How to complete this task — In your copy, set down the entries exactly and exclude the pictures.

Data to process START

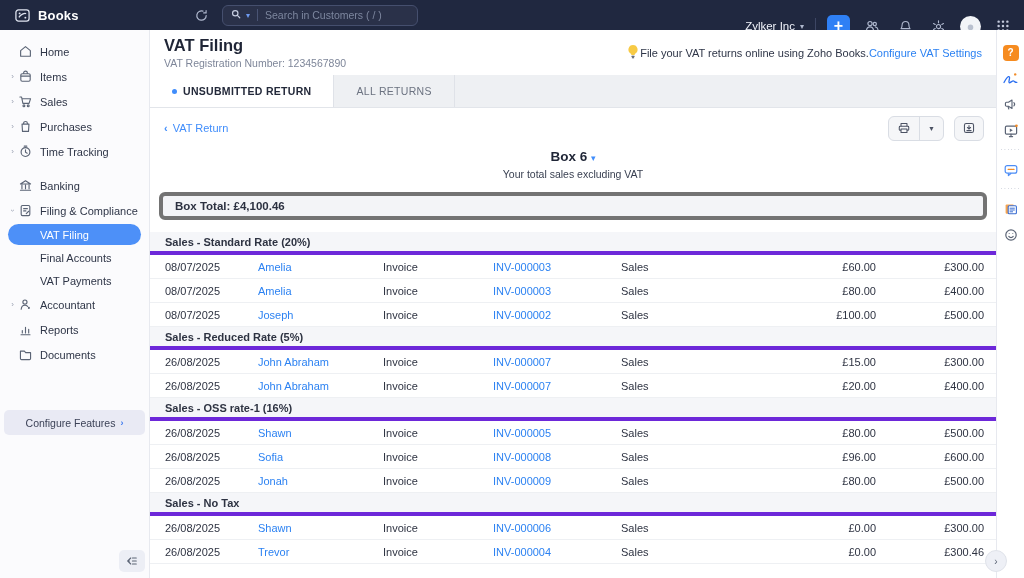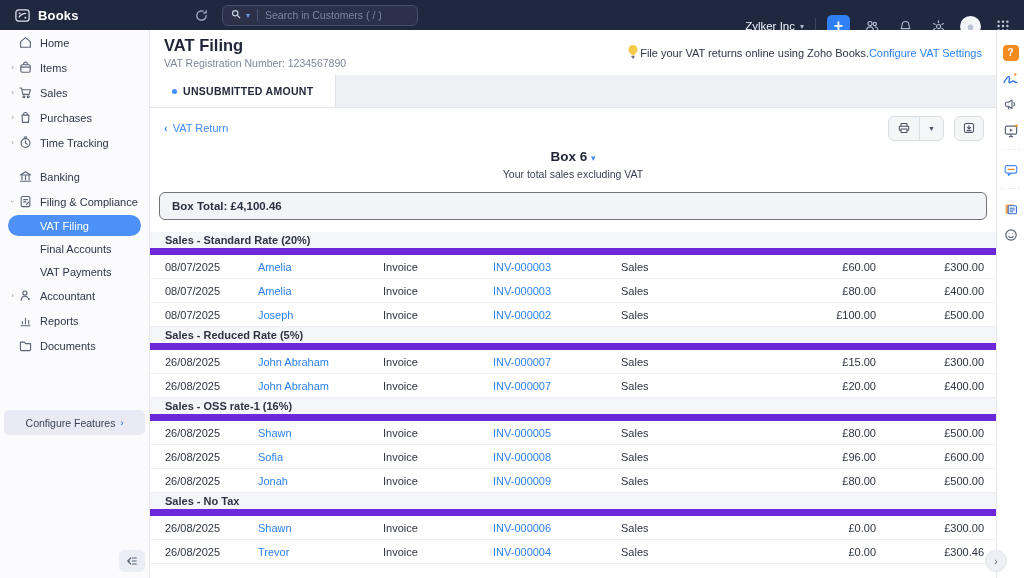"Home" .nav { padding-top: none -> 9px }
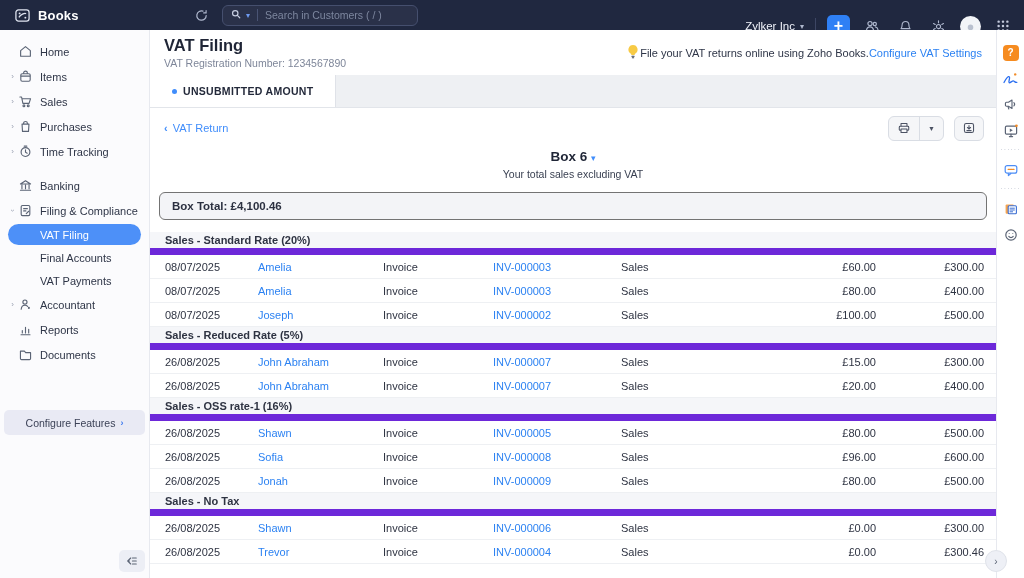"UNSUBMITTED AMOUNT" span { text: AMOUNT -> RETURN }
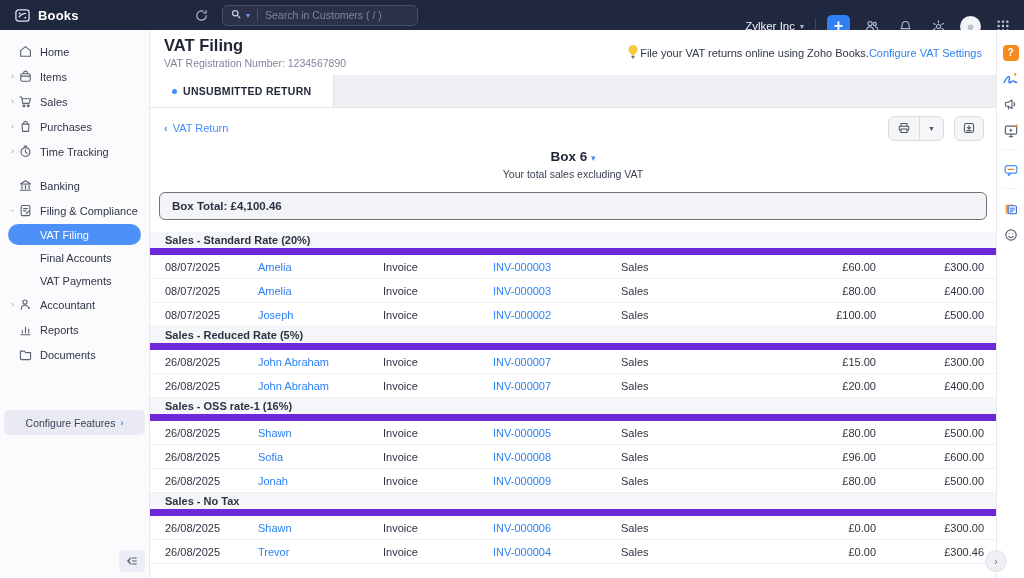"ALL RETURNS" div.tab { html: none -> <div> <span>ALL RETURNS</span> </div> }
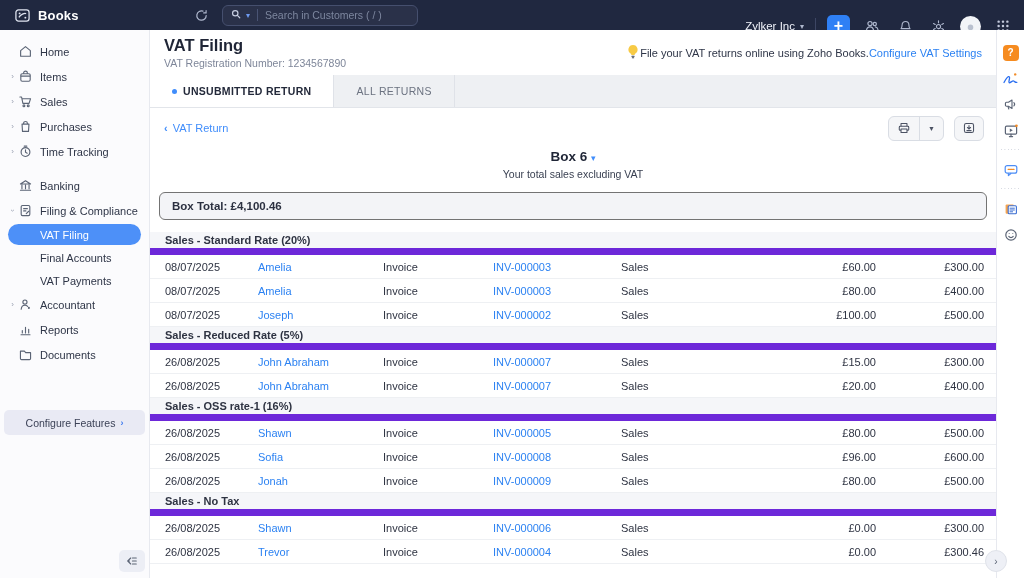"Box Total: £4,100.46" .box-total { border: 1px solid #737373 -> 4px solid #737373 }
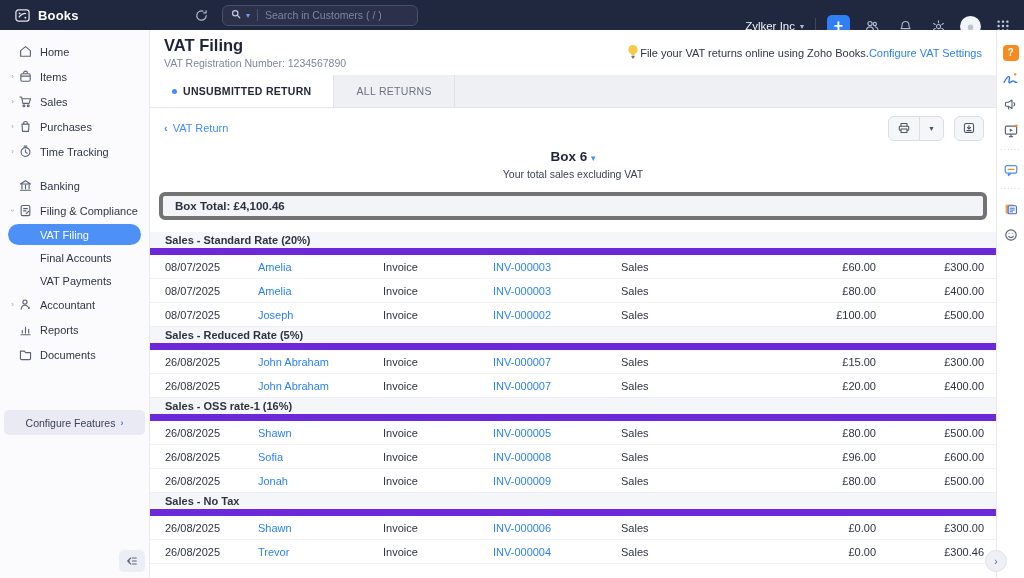"Sales - Standard Rate (20%)" .trow.section { border-bottom: 7px solid #6d28d9 -> 4px solid #6d28d9 }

Data to process END

Your solution —
"Home" .nav { padding-top: none -> 9px }
"UNSUBMITTED AMOUNT" span { text: AMOUNT -> RETURN }
"ALL RETURNS" div.tab { html: none -> <div> <span>ALL RETURNS</span> </div> }
"Box Total: £4,100.46" .box-total { border: 1px solid #737373 -> 4px solid #737373 }
"Sales - Standard Rate (20%)" .trow.section { border-bottom: 7px solid #6d28d9 -> 4px solid #6d28d9 }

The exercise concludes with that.